• _PROBLEM TO SOLVE_: Beginning with the first line, please return the entries exactly through the line that contains "margin-top: 12px ->", and leave out all later lines.

-- DATASET ENTRIES follows --

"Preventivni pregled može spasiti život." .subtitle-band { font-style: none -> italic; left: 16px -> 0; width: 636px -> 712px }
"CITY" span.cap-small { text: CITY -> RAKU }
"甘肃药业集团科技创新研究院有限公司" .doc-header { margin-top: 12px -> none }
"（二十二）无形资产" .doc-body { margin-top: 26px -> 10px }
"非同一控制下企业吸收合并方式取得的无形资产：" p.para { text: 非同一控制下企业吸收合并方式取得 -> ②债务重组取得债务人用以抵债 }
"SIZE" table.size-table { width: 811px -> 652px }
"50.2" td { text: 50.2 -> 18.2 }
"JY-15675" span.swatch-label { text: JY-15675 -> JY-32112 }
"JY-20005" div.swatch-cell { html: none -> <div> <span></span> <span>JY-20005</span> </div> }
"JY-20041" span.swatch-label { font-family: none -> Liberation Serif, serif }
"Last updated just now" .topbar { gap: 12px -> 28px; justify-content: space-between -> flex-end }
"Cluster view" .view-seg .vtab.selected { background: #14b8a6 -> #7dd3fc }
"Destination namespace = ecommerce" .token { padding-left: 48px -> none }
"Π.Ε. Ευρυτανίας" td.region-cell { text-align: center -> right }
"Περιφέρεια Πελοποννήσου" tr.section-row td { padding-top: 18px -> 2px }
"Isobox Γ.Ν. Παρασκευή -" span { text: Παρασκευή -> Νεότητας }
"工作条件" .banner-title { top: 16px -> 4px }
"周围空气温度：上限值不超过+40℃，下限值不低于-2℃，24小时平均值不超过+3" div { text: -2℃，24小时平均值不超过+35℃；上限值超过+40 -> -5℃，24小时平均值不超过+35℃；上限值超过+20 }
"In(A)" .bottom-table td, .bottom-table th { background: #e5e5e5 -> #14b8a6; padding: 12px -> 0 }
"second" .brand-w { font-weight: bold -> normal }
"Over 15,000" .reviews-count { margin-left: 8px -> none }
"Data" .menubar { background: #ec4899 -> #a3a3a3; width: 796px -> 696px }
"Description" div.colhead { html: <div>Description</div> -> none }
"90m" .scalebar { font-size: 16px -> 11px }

-- DATASET ENTRIES concluded --

• _ANSWER TO THIS PROBLEM_:
"Preventivni pregled može spasiti život." .subtitle-band { font-style: none -> italic; left: 16px -> 0; width: 636px -> 712px }
"CITY" span.cap-small { text: CITY -> RAKU }
"甘肃药业集团科技创新研究院有限公司" .doc-header { margin-top: 12px -> none }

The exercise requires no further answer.